*** EXCERPTED DATA Section Begins ***

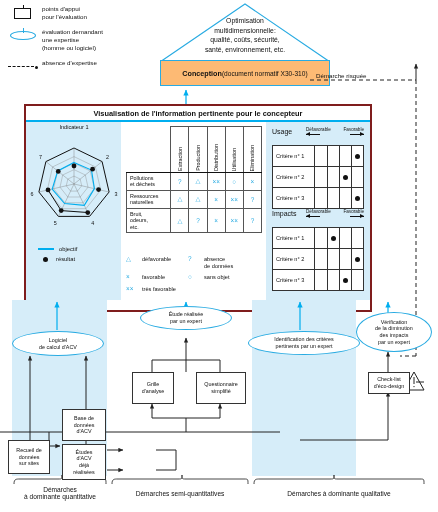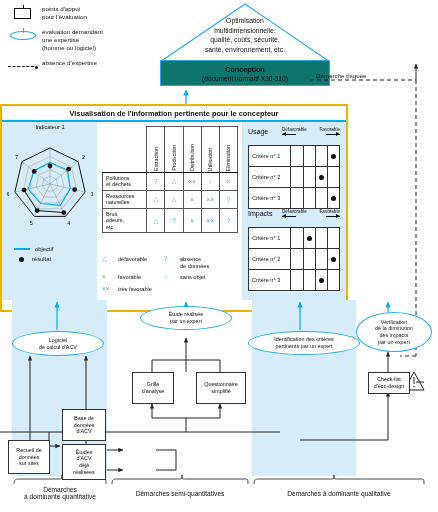"Conception" #conception-box { background: #0f766e -> #fdba74; flex-direction: column -> row }
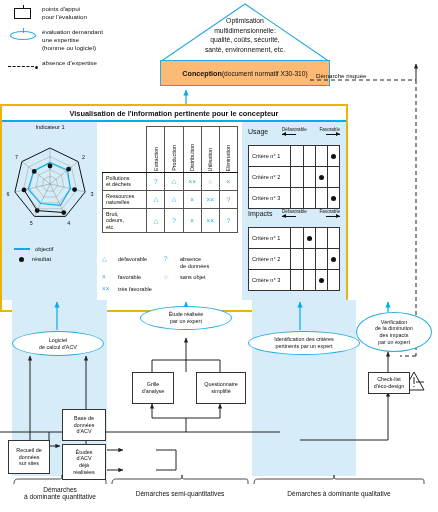"Visualisation de l'information" #viz-panel { border: 2px solid #eab308 -> 2px solid #7f1d1d; left: 0 -> 24px }
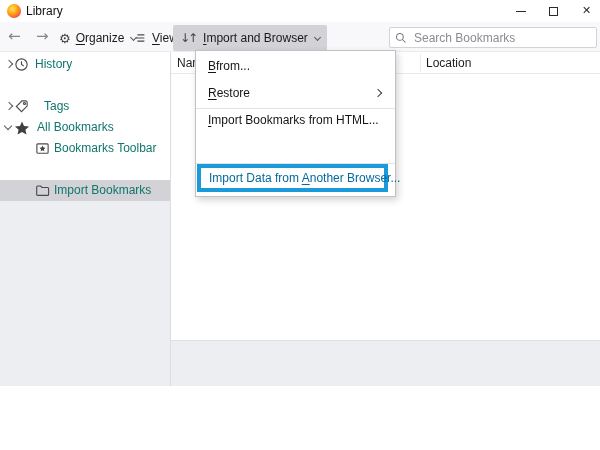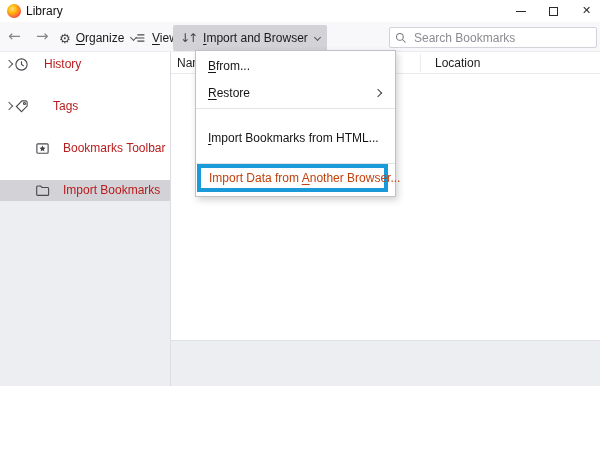"History" .slabel { color: #b91c1c -> #0f766e; margin-left: 9px -> none }
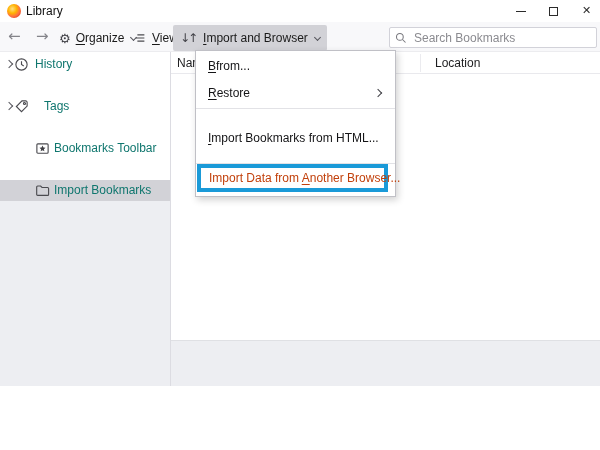"Location" .colloc { left: 264px -> 255px }
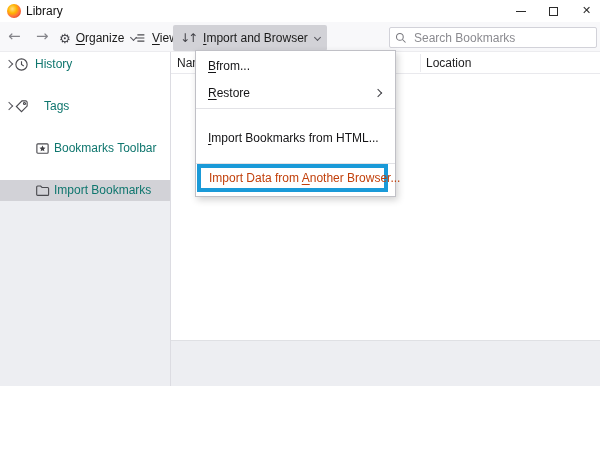"All Bookmarks" div.srow { html: none -> <div> <span></span> <span> <svg> <polygon></polygon> </svg> </span> <span>All Bookmarks</span> </div> }
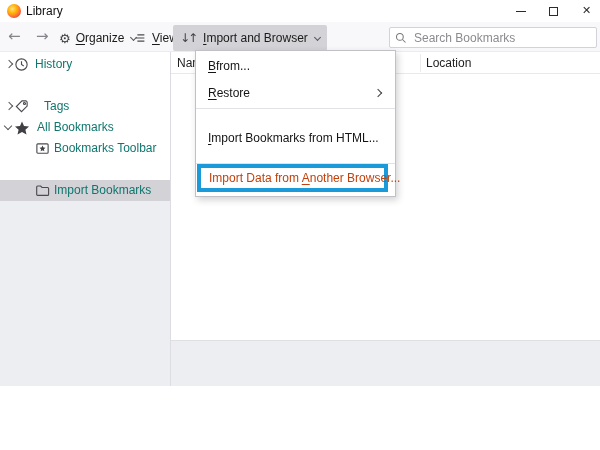"Import Bookmarks from HTML..." div.mitem { top: 74px -> 56px }
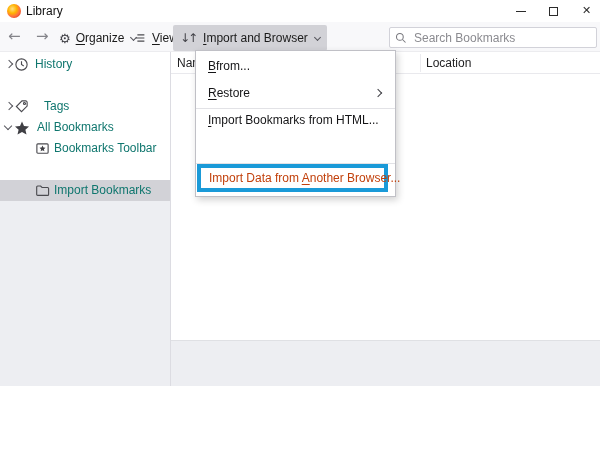"Import Data from Another Browser..." .hlbox .hlabel { color: #c2410c -> #0369a1 }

*** EXCERPTED DATA Section Ends ***

REQUIREMENT
With the pictures omitted, restate every entry above word for word.

RESULT
"Conception" #conception-box { background: #0f766e -> #fdba74; flex-direction: column -> row }
"Visualisation de l'information" #viz-panel { border: 2px solid #eab308 -> 2px solid #7f1d1d; left: 0 -> 24px }
"History" .slabel { color: #b91c1c -> #0f766e; margin-left: 9px -> none }
"Location" .colloc { left: 264px -> 255px }
"All Bookmarks" div.srow { html: none -> <div> <span></span> <span> <svg> <polygon></polygon> </svg> </span> <span>All Bookmarks</span> </div> }
"Import Bookmarks from HTML..." div.mitem { top: 74px -> 56px }
"Import Data from Another Browser..." .hlbox .hlabel { color: #c2410c -> #0369a1 }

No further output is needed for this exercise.